出典:Gartner『Hype Cycle for Emerging Technologies, 2021』(2021年)

関連情報
 2022年08月20日 ハイプ・サイクル(ガートナー)2022年版の概要整理
 2021年11月09日 「日本におけるセキュリティのハイプ・サイクル:2021年」発表(Gartner Japan)

現地時間2021年8月23日、米国の調査会社Gartner(ガートナー)から「先進技術におけるハイプ・サイクル2021年版」が公開されましたので、概要を整理します。

2021年版の概要

「先進技術におけるハイプ・サイクル2021年版」も、2019年版で方針を変更して以来、過去の同ハイプ・サイクルでは取り上げていなかった最新テクノロジを紹介しています。

そのため、「幻滅期(Trough of Disillusionment)」「啓発期(Slope of Enlightenment)」「生産の安定期(Plateau of Productivity)」の技術がなくなっています。

今回の「先進テクノロジのハイプ・サイクル」は、1,500を超えるテクノロジを分析した上で知見を抽出し、注目すべき25の先進テクノロジ及び3つの包括的なトレンドとして簡潔にまとめ、提示しています。

デジタル・ビジネス・トランスフォーメーションに引き続き重点を置く企業は、変化を加速させる必要があり、先進テクノロジを巡るハイプ (過熱状態) に惑わされるべきではないとコメントしています。
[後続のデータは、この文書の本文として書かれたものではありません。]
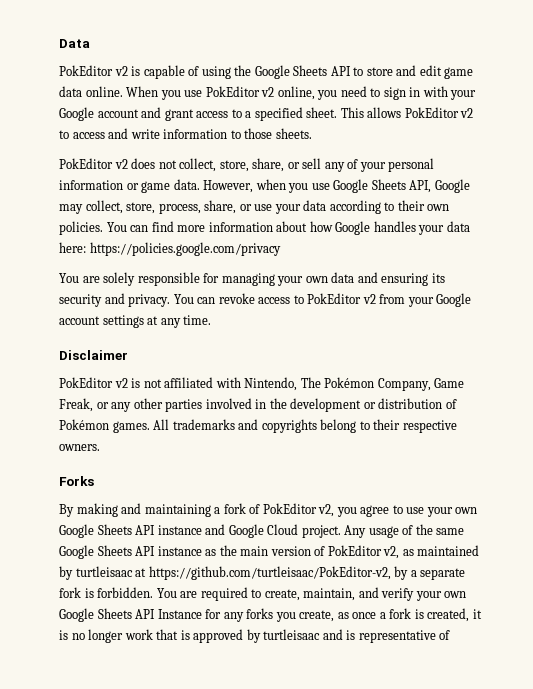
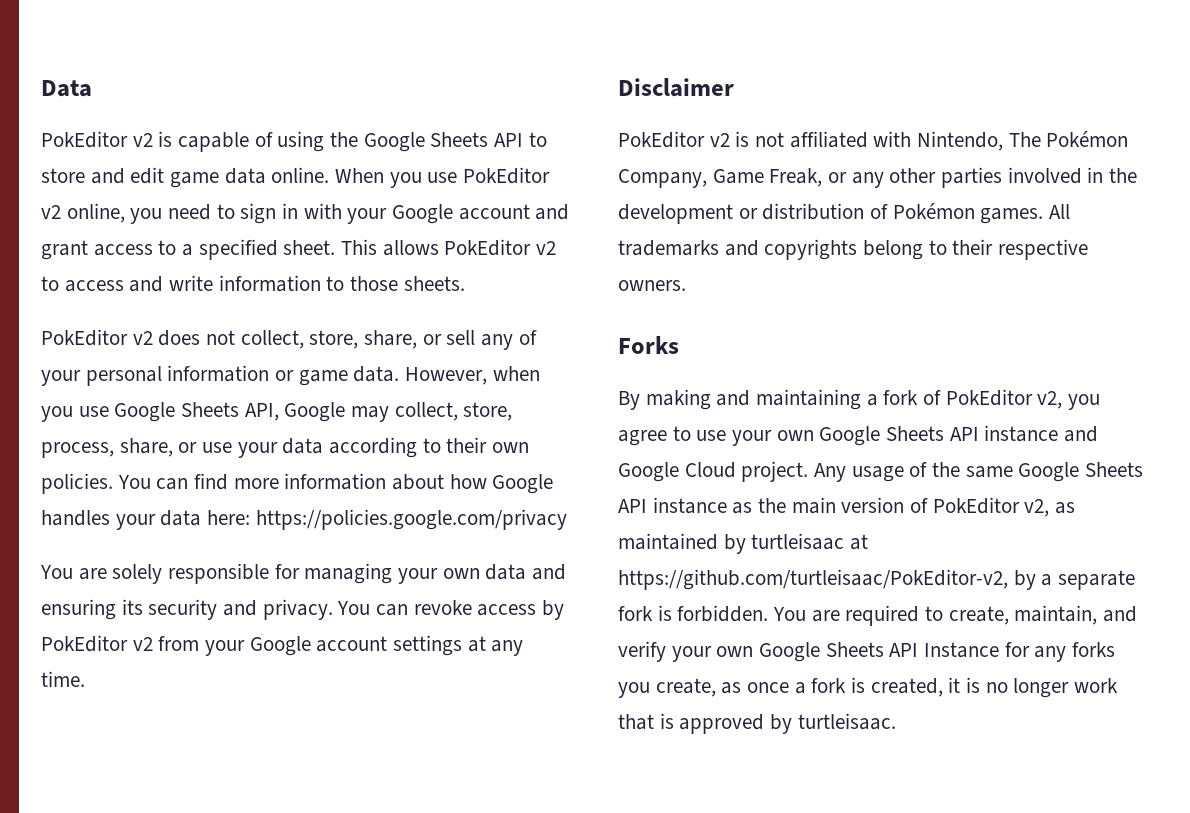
- You can revoke access to PokEditor v2 from your Google account settings at any time.
+ You can revoke access by PokEditor v2 from your Google account settings at any time.
- You are required to create, maintain, and verify your own Google Sheets API Instance for any forks you create, as once a fork is created, it is no longer work that is approved by turtleisaac and is representative of
+ You are required to create, maintain, and verify your own Google Sheets API Instance for any forks you create, as once a fork is created, it is no longer work that is approved by turtleisaac.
そこで、注目すべき25の先進テクノロジは、「信頼の構築」「成長の加速」「変化の形成」の3つの包括的なトレンドに集約できるとしています。

なお、2020年版では、30の先進テクノロジを5つの先進テクノロジ・トレンドとして、「デジタル・ミー」「コンポジット・アーキテクチャ」「フォーマティブAI」「アルゴリズムによる信頼」「シリコンの先へ」をあげています。

2021年版、先進テクノロジ・トレンドの3つのテーマ

信頼の構築(Engineering Trust)

  • ・信頼にはセキュリティと信頼性が求められ、ITがビジネス価値を提供するための回復力のあるコア/基盤として、イノベーションの構築にも拡張できる。
  • ・基盤は、設計済みで再現性があり信頼できる、実証されたスケーラブルな作業プラクティスとイノベーションによって構成されなくてはならない。
  • ・注目すべきテクノロジ
    ソブリン・クラウド、非代替性トークン(NFT)、機械可読法、分散型アイデンティティ、分散型金融 (DeFi)、準同型暗号、アクティブ・メタデータ管理、データ・ファブリック、サービスとしてのリアルタイム・インシデント・センター、従業員コミュニケーション・アプリケーション

成長の加速(Accelerating Growth)

  • ・信頼できるコア・ビジネスが確立されると、回復と成長が可能になり、企業は、テクノロジ・リスクとビジネス・リスク許容度のバランスを取り、短期的な目標を達成できるようにする必要がある。
  • ・イノベーション主導のコア・ビジネスのスケーラビリティが高まると、成長が加速し、デリバリと価値が拡大する。
  • ・注目すべきテクノロジ
    マルチエクスペリエンス、インダストリ・クラウド、AI主導のイノベーション、量子機械学習 (ML)、ジェネレーティブAI、デジタル・ヒューマン

変化の形成(Sculpting Change)

  • ・変化とは、従来破壊的なものであり、カオス (混沌) につながりがちであるが、企業はイノベーションによって変化を形作り、カオスに秩序をもたらすことができる。
  • ・そのために必要なのは、変化のニーズを予測し、それに合わせて自動的に調整できる技量である。
  • ・注目すべきテクノロジ
    コンポーザブル・アプリケーション、コンポーザブル・ネットワーク、AI拡張型設計、AI拡張型ソフトウェア・エンジニアリング、物理学に基づくAI、インフルエンス・エンジニアリング、デジタル・プラットフォーム・コンダクター・ツール、データ指向ネットワーキング、自己統合型アプリケーション
3つのテーマ別、主流の採用までに要する年数

黎明期

テーマ別、主流の採用までに要する年数

Gartner『Hype Cycle for Emerging Technologies, 2021』を参考にしてATY-Japanで作成

「過度な期待」のピーク期

テーマ別、主流の採用までに要する年数

Gartner『Hype Cycle for Emerging Technologies, 2021』を参考にしてATY-Japanで作成

2021年版と2020年版

ハイプ・サイクル(2021年版)

ハイプ・サイクル(2021年版)

出典:Gartner『Hype Cycle for Emerging Technologies, 2021』(2021年)

ハイプ・サイクル(2020年版)

ハイプ・サイクル(2020年版)

出典:Gartner『Hype Cycle for Emerging Technologies, 2020』(2020年)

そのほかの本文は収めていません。